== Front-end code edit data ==
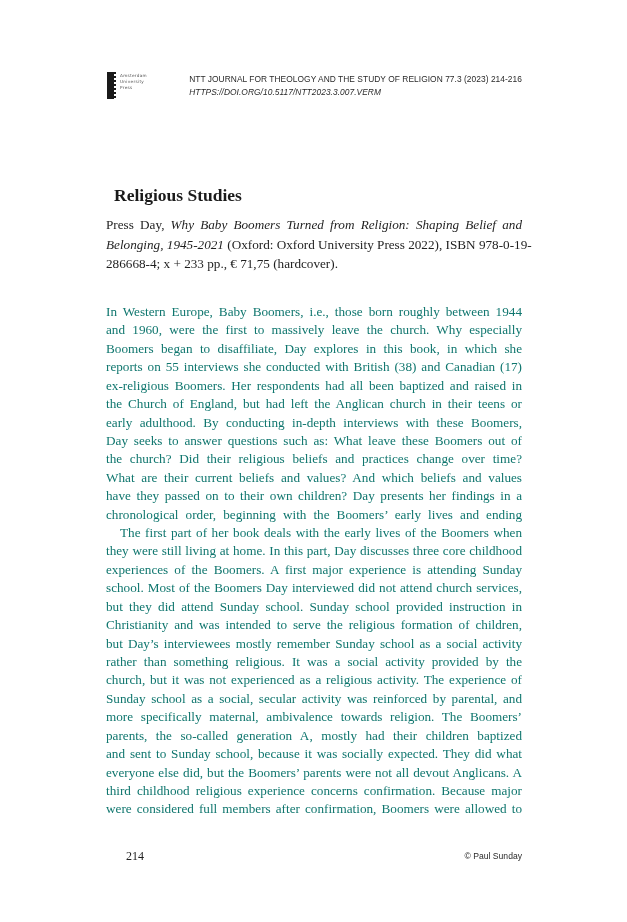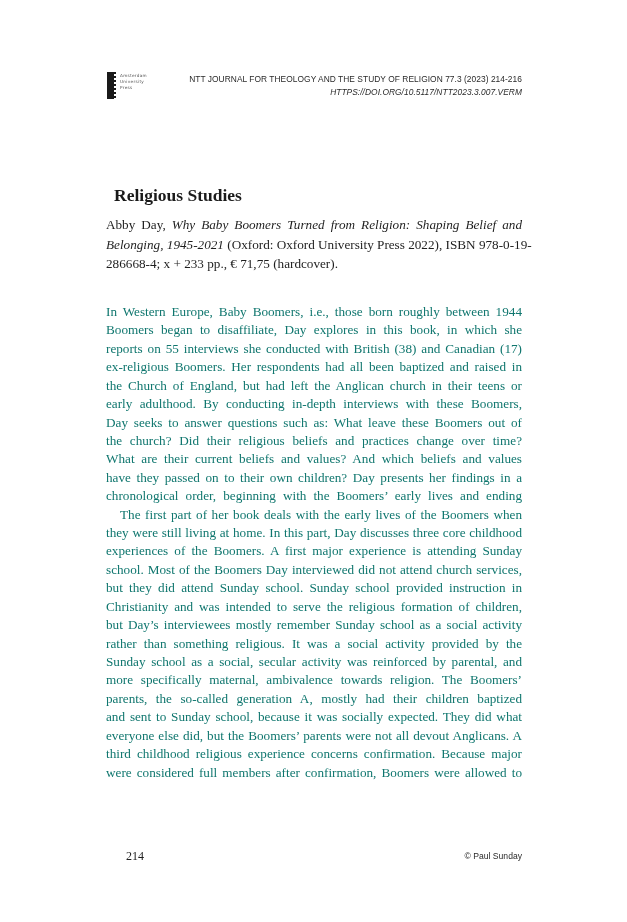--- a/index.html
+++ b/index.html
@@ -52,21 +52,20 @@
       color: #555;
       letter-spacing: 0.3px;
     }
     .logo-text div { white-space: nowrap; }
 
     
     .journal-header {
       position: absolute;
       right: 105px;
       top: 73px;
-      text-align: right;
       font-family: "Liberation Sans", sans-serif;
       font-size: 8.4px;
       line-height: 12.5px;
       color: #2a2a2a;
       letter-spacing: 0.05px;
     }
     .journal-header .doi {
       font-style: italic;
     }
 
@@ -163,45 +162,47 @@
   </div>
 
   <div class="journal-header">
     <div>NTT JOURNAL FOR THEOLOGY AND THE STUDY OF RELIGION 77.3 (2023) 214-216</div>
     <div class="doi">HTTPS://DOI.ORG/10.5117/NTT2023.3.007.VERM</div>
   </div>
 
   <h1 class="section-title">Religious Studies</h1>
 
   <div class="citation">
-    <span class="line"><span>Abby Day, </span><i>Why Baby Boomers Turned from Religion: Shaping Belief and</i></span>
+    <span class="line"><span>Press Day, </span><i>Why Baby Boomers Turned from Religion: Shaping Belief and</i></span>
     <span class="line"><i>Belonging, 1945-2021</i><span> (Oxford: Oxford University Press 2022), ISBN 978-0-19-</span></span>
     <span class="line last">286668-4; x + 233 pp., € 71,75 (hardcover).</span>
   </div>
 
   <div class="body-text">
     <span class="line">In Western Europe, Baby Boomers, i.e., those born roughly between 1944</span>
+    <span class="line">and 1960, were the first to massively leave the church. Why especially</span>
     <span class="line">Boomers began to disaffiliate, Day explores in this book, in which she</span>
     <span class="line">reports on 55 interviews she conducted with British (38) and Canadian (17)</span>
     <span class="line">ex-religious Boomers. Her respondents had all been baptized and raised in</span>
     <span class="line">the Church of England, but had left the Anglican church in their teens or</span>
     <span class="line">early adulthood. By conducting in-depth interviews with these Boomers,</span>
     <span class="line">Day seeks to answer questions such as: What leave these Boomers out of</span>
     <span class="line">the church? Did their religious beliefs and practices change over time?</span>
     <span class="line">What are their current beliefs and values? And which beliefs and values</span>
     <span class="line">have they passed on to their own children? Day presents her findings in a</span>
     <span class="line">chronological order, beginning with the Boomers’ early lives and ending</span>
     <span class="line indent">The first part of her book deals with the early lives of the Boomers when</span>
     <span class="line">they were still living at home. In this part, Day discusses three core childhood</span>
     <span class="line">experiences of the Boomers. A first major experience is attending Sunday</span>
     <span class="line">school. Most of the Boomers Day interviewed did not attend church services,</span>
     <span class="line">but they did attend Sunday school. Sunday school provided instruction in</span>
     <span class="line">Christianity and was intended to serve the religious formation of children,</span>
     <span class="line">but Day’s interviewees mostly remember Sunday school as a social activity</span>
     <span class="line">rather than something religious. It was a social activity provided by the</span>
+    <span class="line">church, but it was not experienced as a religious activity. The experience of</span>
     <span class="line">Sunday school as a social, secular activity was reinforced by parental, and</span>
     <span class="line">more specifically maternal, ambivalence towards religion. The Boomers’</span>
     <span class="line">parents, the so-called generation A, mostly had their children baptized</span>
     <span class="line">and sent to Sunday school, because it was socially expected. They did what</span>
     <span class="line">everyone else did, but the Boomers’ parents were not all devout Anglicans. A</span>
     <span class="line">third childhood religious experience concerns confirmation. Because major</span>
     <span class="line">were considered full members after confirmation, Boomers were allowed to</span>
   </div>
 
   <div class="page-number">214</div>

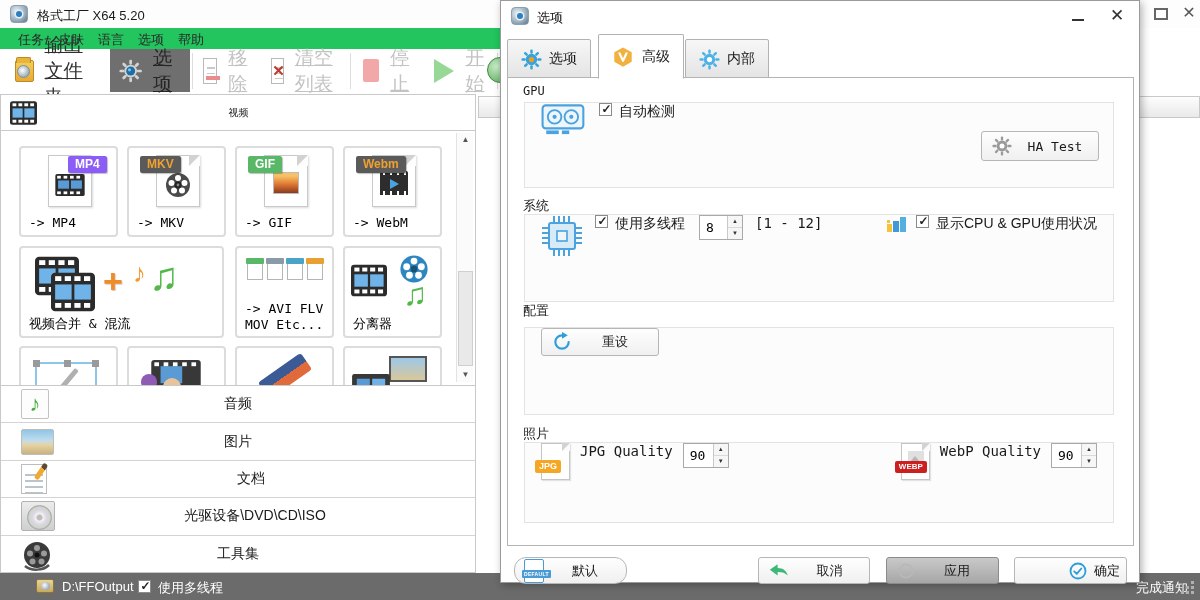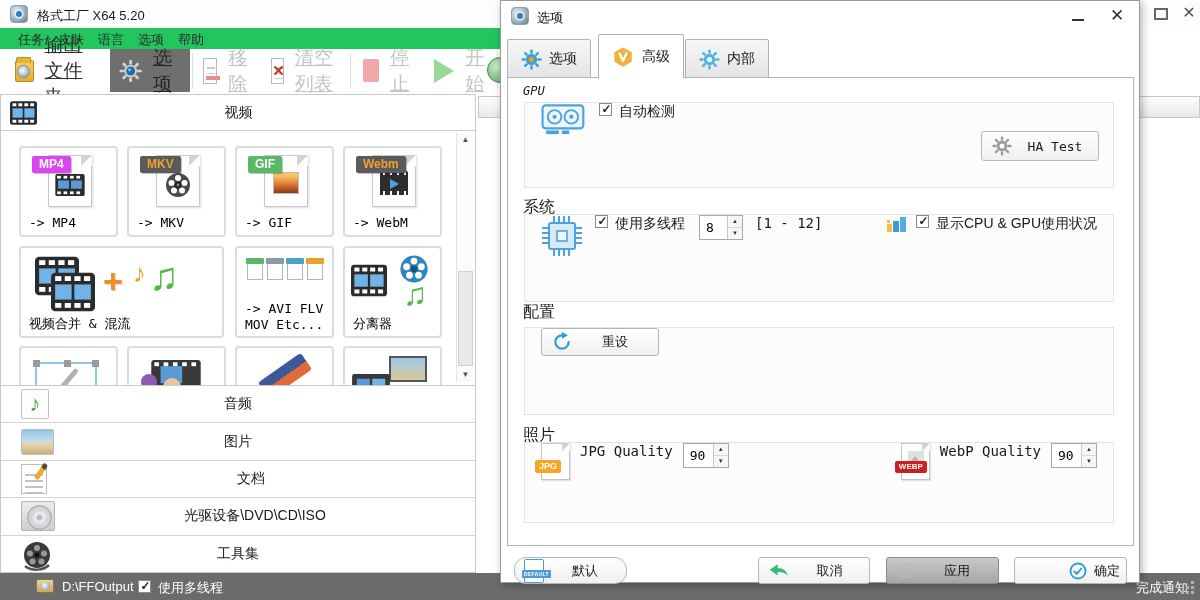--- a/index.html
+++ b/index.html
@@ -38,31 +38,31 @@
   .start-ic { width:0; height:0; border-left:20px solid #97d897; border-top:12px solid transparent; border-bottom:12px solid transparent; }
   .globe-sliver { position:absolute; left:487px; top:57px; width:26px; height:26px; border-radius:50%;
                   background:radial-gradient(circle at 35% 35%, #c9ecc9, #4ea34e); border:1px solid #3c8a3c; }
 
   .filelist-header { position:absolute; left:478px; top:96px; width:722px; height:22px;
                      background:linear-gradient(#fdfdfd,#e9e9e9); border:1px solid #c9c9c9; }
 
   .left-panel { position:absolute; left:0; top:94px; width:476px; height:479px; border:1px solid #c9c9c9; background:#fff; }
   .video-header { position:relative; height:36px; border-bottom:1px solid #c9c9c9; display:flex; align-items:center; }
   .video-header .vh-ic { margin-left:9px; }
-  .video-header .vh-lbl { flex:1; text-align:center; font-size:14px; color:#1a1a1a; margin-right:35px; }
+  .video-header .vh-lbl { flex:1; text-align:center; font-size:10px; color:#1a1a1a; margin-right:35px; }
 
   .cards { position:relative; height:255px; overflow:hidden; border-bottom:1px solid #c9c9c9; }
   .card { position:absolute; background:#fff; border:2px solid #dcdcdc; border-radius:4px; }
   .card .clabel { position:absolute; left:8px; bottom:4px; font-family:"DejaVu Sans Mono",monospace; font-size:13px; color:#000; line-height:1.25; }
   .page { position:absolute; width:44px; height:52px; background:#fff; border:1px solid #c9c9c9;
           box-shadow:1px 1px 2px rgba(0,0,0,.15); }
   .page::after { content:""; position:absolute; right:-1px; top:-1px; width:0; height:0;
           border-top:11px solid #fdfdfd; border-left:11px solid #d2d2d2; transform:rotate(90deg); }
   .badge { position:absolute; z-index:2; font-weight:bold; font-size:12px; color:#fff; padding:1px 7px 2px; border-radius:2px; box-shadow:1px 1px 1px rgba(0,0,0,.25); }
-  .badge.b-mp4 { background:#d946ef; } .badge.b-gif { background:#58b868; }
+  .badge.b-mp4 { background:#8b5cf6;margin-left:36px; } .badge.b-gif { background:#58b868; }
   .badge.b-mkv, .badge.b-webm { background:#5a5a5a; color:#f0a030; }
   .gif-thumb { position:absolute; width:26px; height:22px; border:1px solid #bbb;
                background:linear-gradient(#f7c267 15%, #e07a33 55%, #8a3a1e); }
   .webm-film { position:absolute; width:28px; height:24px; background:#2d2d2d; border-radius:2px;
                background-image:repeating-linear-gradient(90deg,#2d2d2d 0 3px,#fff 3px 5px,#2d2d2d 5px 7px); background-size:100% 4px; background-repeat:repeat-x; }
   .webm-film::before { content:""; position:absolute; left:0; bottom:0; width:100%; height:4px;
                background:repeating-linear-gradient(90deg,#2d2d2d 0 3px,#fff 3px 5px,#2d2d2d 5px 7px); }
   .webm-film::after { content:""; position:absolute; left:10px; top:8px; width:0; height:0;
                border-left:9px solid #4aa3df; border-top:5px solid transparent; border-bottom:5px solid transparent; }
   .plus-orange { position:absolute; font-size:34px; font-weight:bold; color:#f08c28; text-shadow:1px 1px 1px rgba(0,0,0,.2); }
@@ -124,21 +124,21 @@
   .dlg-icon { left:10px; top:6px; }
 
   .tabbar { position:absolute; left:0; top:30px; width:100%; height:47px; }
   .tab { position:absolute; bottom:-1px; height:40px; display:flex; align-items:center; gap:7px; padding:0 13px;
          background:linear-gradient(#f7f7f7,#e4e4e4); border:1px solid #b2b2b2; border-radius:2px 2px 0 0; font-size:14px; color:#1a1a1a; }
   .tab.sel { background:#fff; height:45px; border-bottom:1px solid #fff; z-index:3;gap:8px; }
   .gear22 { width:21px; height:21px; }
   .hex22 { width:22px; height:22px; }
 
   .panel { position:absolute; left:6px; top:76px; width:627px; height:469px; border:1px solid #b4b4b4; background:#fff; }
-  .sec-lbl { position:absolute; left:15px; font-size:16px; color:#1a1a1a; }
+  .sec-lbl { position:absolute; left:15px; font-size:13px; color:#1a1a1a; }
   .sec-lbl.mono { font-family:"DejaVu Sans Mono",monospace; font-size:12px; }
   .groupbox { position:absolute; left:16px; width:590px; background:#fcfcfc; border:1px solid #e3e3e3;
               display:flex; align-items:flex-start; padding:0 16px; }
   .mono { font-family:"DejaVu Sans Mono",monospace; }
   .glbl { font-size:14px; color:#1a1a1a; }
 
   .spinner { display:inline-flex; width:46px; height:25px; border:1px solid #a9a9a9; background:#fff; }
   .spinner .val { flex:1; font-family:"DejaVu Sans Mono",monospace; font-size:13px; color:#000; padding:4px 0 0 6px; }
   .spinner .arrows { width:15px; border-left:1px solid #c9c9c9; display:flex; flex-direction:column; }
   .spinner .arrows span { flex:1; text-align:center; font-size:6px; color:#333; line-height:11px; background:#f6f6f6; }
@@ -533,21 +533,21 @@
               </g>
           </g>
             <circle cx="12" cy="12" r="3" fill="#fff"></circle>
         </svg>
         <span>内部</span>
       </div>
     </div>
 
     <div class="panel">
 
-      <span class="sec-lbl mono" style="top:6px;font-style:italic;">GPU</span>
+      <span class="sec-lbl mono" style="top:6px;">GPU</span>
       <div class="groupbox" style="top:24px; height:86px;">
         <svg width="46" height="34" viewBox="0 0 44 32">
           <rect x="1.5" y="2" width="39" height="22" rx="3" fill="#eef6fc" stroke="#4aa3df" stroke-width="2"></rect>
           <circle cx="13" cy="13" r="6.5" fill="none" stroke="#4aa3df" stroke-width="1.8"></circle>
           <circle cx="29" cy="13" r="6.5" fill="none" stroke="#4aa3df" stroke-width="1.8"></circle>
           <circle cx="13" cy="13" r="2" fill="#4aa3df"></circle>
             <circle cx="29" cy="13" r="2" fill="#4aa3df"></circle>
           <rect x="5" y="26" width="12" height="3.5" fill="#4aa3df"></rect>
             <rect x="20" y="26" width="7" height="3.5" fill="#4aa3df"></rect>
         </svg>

== Problem ==
With "book" as the search string, filter the records and return each line that has it.

== Result for this exercise ==
     <span class="line">Boomers began to disaffiliate, Day explores in this book, in which she</span>
     <span class="line indent">The first part of her book deals with the early lives of the Boomers when</span>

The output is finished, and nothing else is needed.